L’unico problema è che la politica ha dato via libera per sviluppare i mezzi, ma non ha ancora deciso dove mandarli. «L’amministrazione Obama - dice Beutel - non è favorevole a ripetere i lanci sulla Luna, preferirebbe andare su un asteroide. La Nasa ha anche un calendario di massima: l’asteroide nel 2025 e Marte nel 2030». Dunque Gingrich, secondo Beutel, non farnetica: «La base lunare faceva parte del progetto Constellation. Una volta che sei là, la costruzione di una colonia umana sarebbe naturale, perché fa parte del nostro spirito espanderci ovunque». La scelta finale però è politica, e non è ancora stata fatta.
«Lavorare così, senza un obiettivo chiaro, è difficile», si lamenta Jack King. Lui è la memoria storica di Cape Canaveral: «Sono arrivato qui nel 1958, prima ancora che il presidente Kennedy ci desse il mandato di andare sulla Luna». Jack fece il countdown della missione Apollo 11, quella che il 20 luglio del 1969 portò Neil Armstrong e Buzz Aldrin a passeggiare nel Sea of Tranquility del nostro satellite.

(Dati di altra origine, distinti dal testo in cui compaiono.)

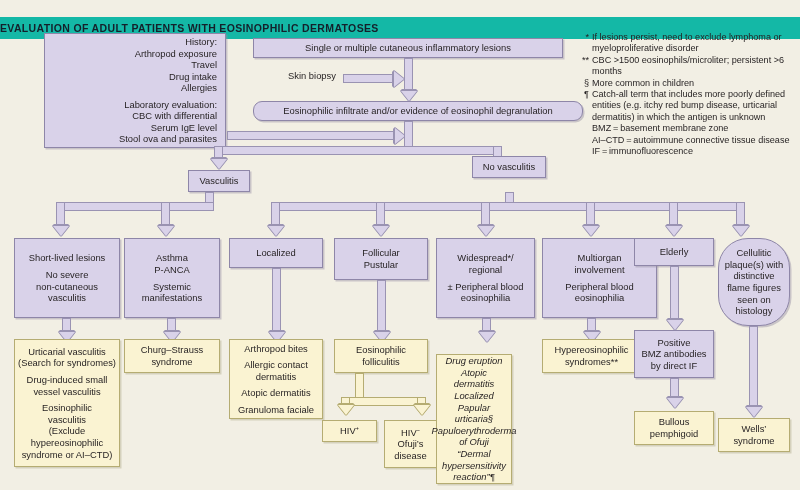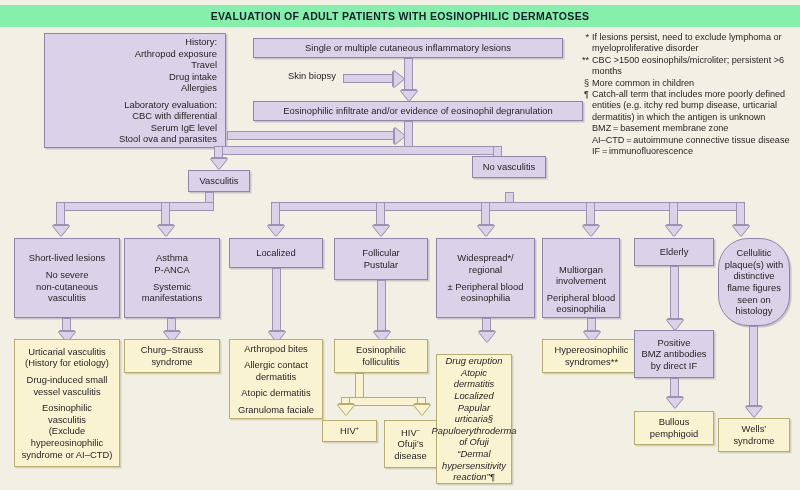"EVALUATION OF ADULT PATIENTS WITH" .titlebar { background: #86efac -> #14b8a6; justify-content: center -> flex-start; top: 5px -> 17px }
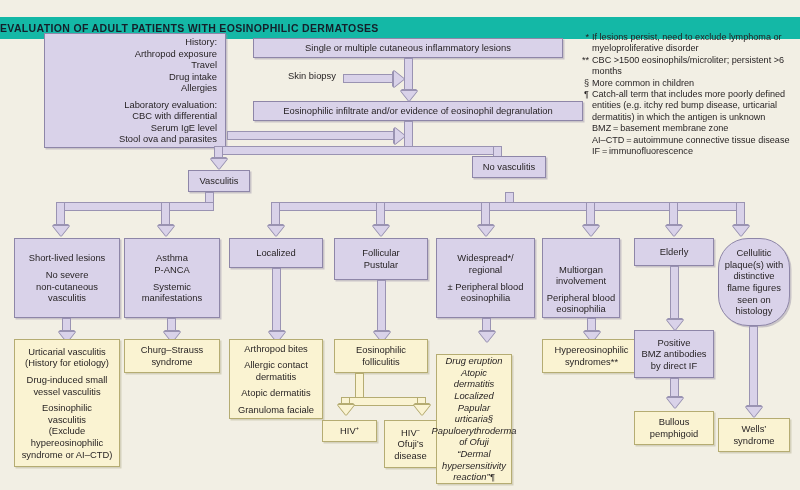"Eosinophilic infiltrate and/or evidence" div.node { border-radius: none -> 9px }
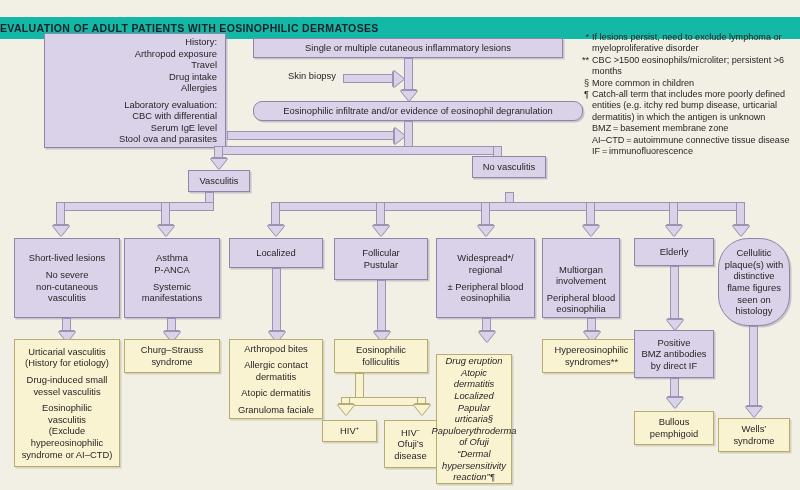"Multiorgan" div.node { justify-content: flex-end -> none; width: 78px -> 115px }
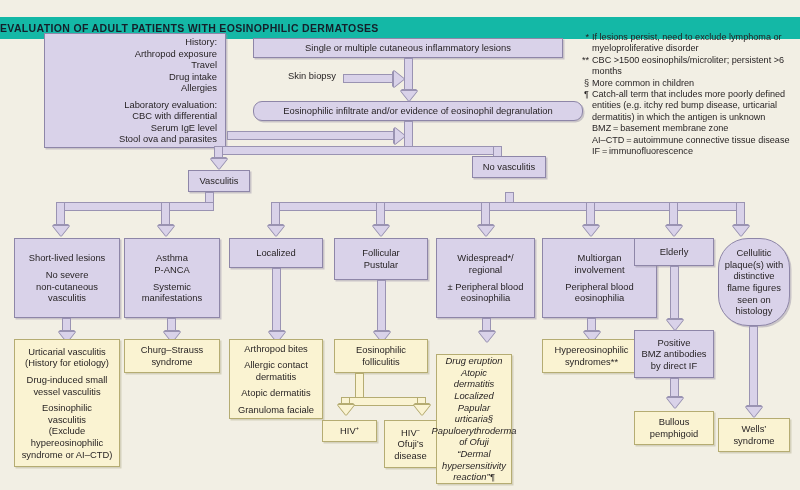"(History for etiology)" span.ln { text: History for etiology -> Search for syndromes }
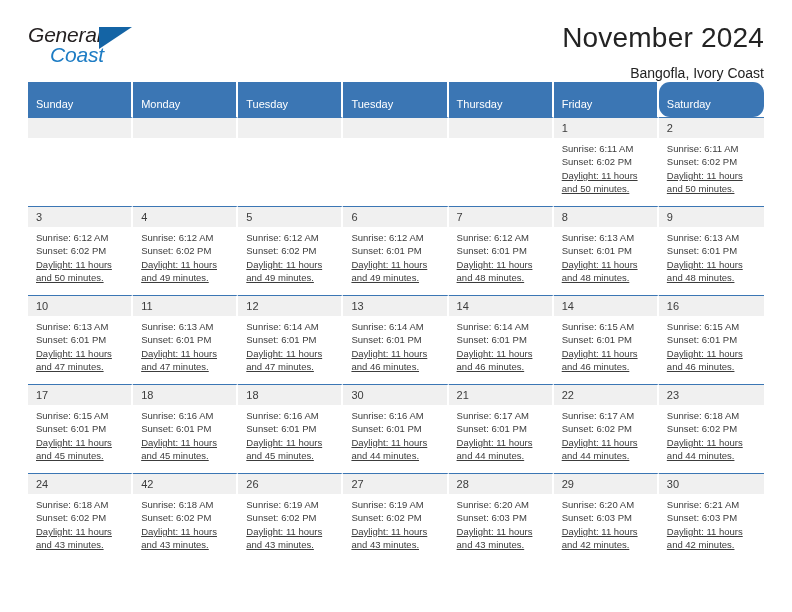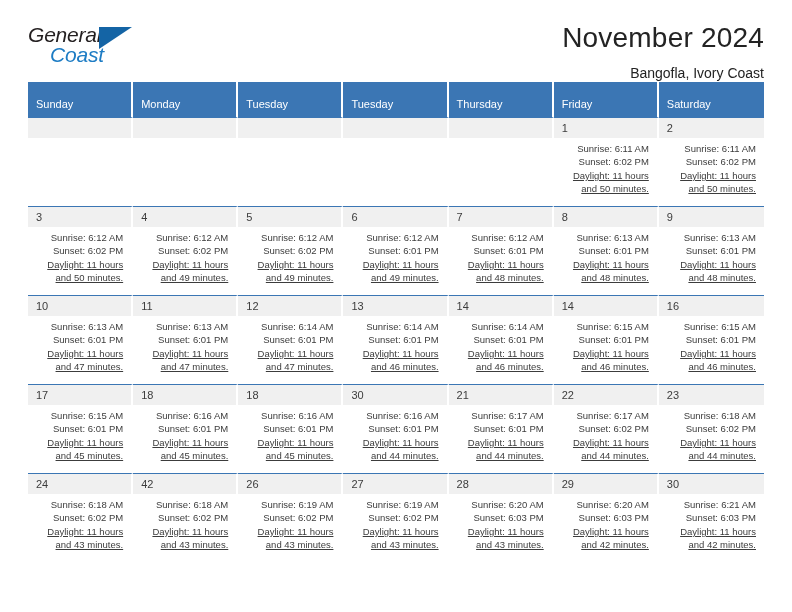"Saturday" .calendar th:last-child { border-radius: none -> 11px }
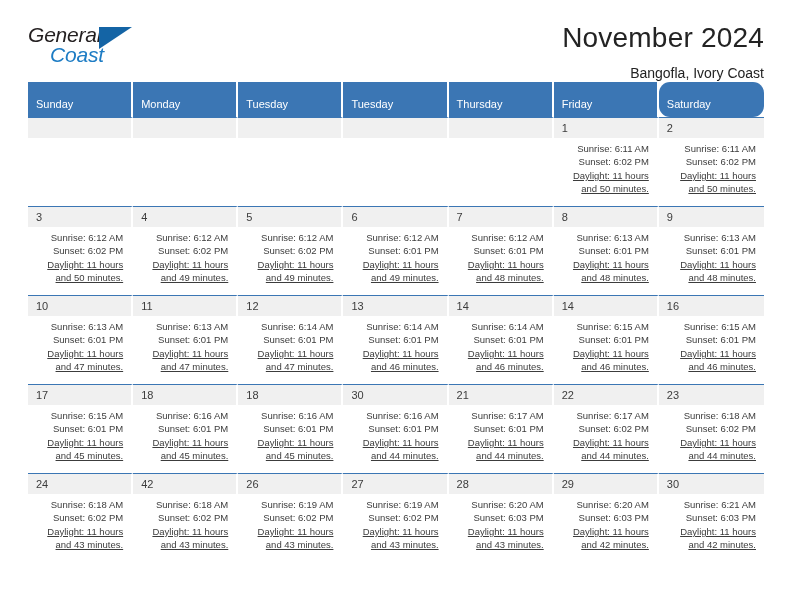"Sunrise: 6:11 AM" .cellbody { text-align: right -> none }
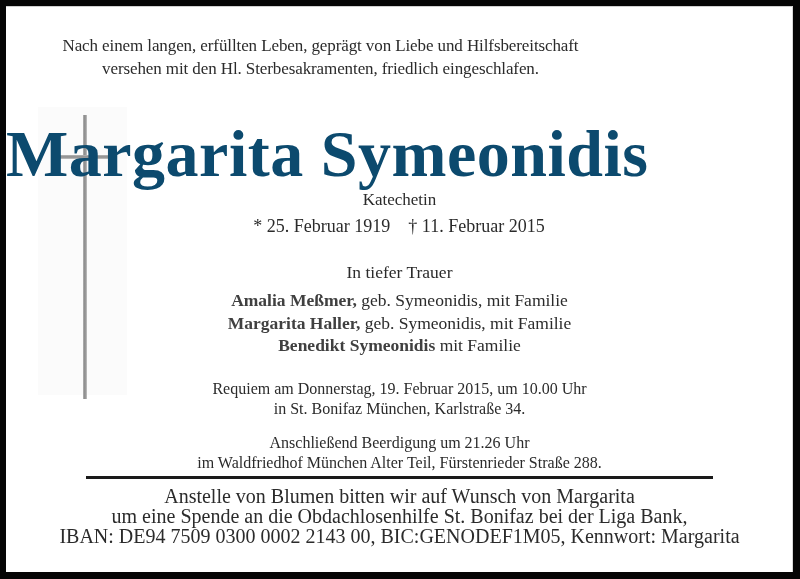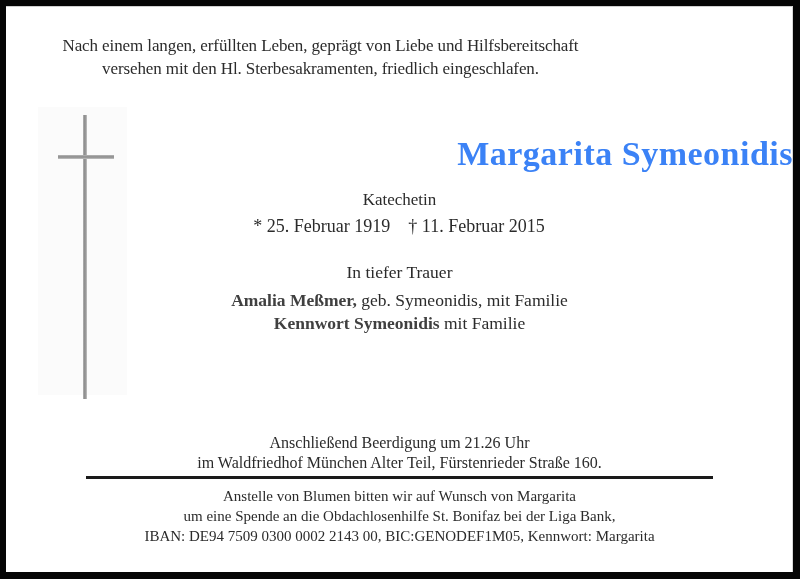"Margarita Symeonidis" .name { color: #3b82f6 -> #0c4a6e; font-size: 34px -> 66px; text-align: right -> left }
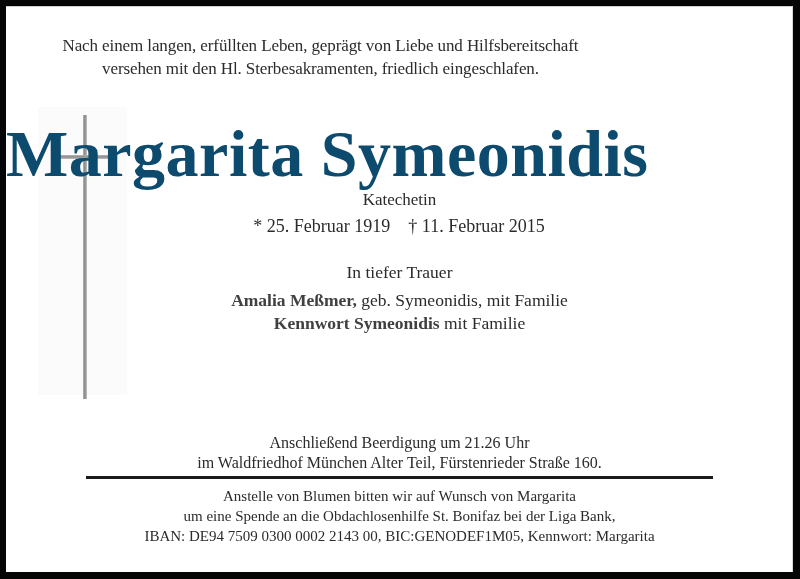"Margarita Haller, geb. Symeonidis, mit" div { html: none -> <div> <b>Margarita Haller,</b><span> geb. Symeonidis, mit Familie</span> </div> }
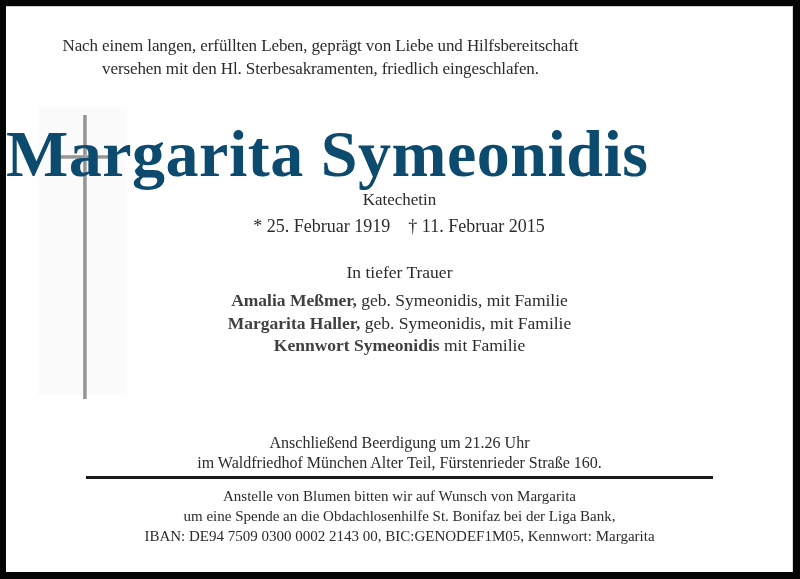"Kennwort Symeonidis" b { text: Kennwort -> Benedikt }
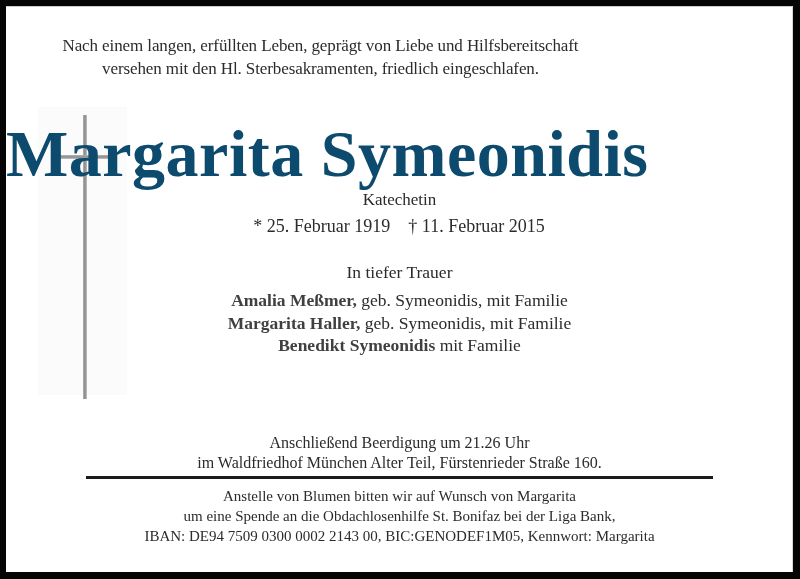"Requiem am Donnerstag, 19. Februar" div.service { html: none -> <div> <div>Requiem am Donnerstag, 19. Februar 2015, um 10.00 Uhr</div> <div>in St. Bonifaz München, Karlstraße 34.</div> </div> }
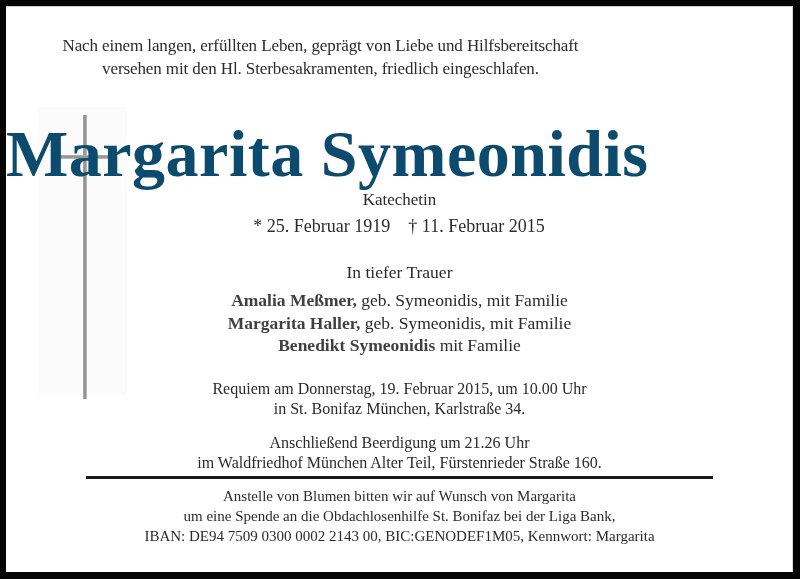"im Waldfriedhof München Alter Teil," div { text: 160 -> 288 }
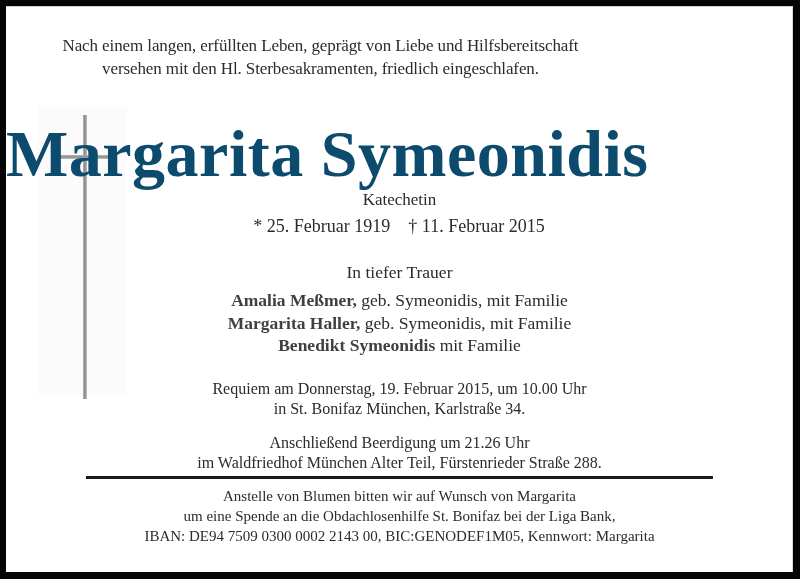"Anstelle von Blumen bitten wir" .donation { font-size: 15px -> 20px }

Si commuove ancora quando pensa all’Apollo 1, quello che bruciò a terra il 27 gennaio 1967, uccidendo il capitano Grissom e i suoi colleghi White e Chaffee: «Ero là, nel centro controllo. Fummo i primi a raggiungere la navicella: erano morti soffocati. Non diedi l’annuncio per diverse ore, perché la moglie di Grissom, Betty, viveva davanti a casa mia. Non potevo permettere che fosse informata della morte del marito da un comunicato stampa». King si passa la mano rugosa sugli occhi per asciugarli, e aggiunge con orgoglio: «Il loro sacrificio ci ha permesso di arrivare sulla Luna».
Jack è arrabbiato perché la Nasa ha passato gli ultimi trent’anni a lavorare sulle missioni Leo dello Shuttle: «Belle, per carità, e con tanti spinoffs utili. Ma vi immaginate dove saremmo adesso, se invece avessimo sviluppato i razzi di lunga gittata? Con i mezzi convenzionali che abbiamo, a idrogeno liquido o combustibile solido, ci vorrebbero sei mesi per arrivare su Marte. Con quelli nucleari o fotonici ce la faremmo in due mesi». Il problema è la crisi economica, e poi non c’è più la motivazionedi sicurezza militare e l’adrenalina che dava la competizione con l’Urss: «Vero, eravamo ossessionati. Temevamo di svegliarci una mattina e trovarli lassù, prima di noi». Jack, perciò, non si vergogna di augurarsi un guaio: «L’America dà il meglio quando deve affrontare una sfida. Io conto sui cinesi. Vedrete che combineranno qualcosa prima di noi, torneranno sulla Luna. Allora ve lo garantisco: nel giro di qualche anno noi saremmo su Marte».